▶ Exercise directions:
Pictures stay out; everything else in the listing below is to be restated word for word.

▶ Data supplied:

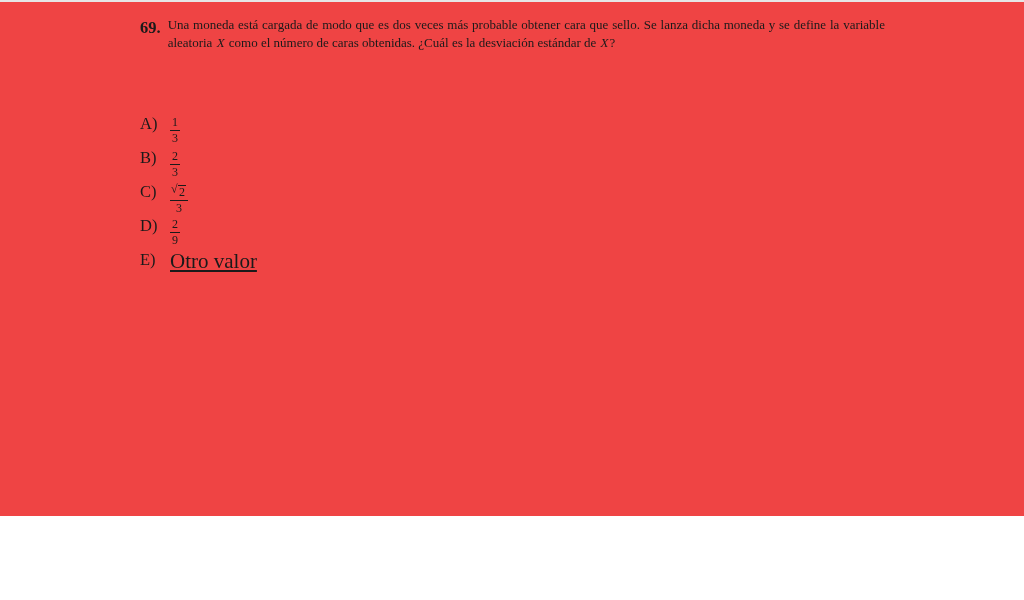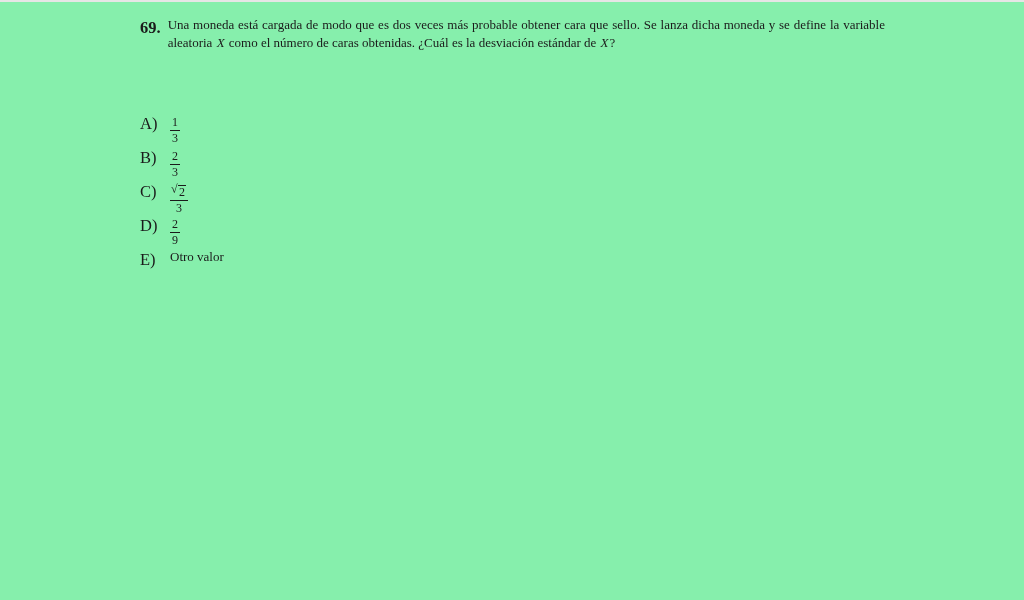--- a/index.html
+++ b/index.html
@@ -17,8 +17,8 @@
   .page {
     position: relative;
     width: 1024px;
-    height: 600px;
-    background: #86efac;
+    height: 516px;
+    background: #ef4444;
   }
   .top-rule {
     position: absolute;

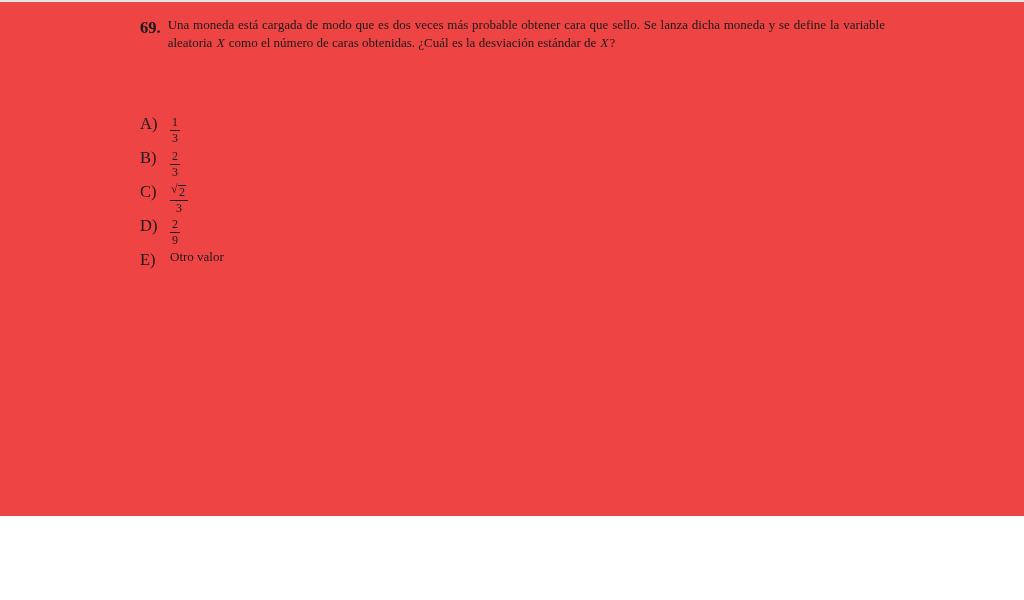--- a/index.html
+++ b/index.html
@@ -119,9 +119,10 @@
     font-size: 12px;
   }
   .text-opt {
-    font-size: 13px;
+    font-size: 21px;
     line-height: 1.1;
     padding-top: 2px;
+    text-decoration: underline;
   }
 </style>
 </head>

▶ Written response:
--- a/index.html
+++ b/index.html
@@ -17,8 +17,8 @@
   .page {
     position: relative;
     width: 1024px;
-    height: 600px;
-    background: #86efac;
+    height: 516px;
+    background: #ef4444;
   }
   .top-rule {
     position: absolute;

--- a/index.html
+++ b/index.html
@@ -119,9 +119,10 @@
     font-size: 12px;
   }
   .text-opt {
-    font-size: 13px;
+    font-size: 21px;
     line-height: 1.1;
     padding-top: 2px;
+    text-decoration: underline;
   }
 </style>
 </head>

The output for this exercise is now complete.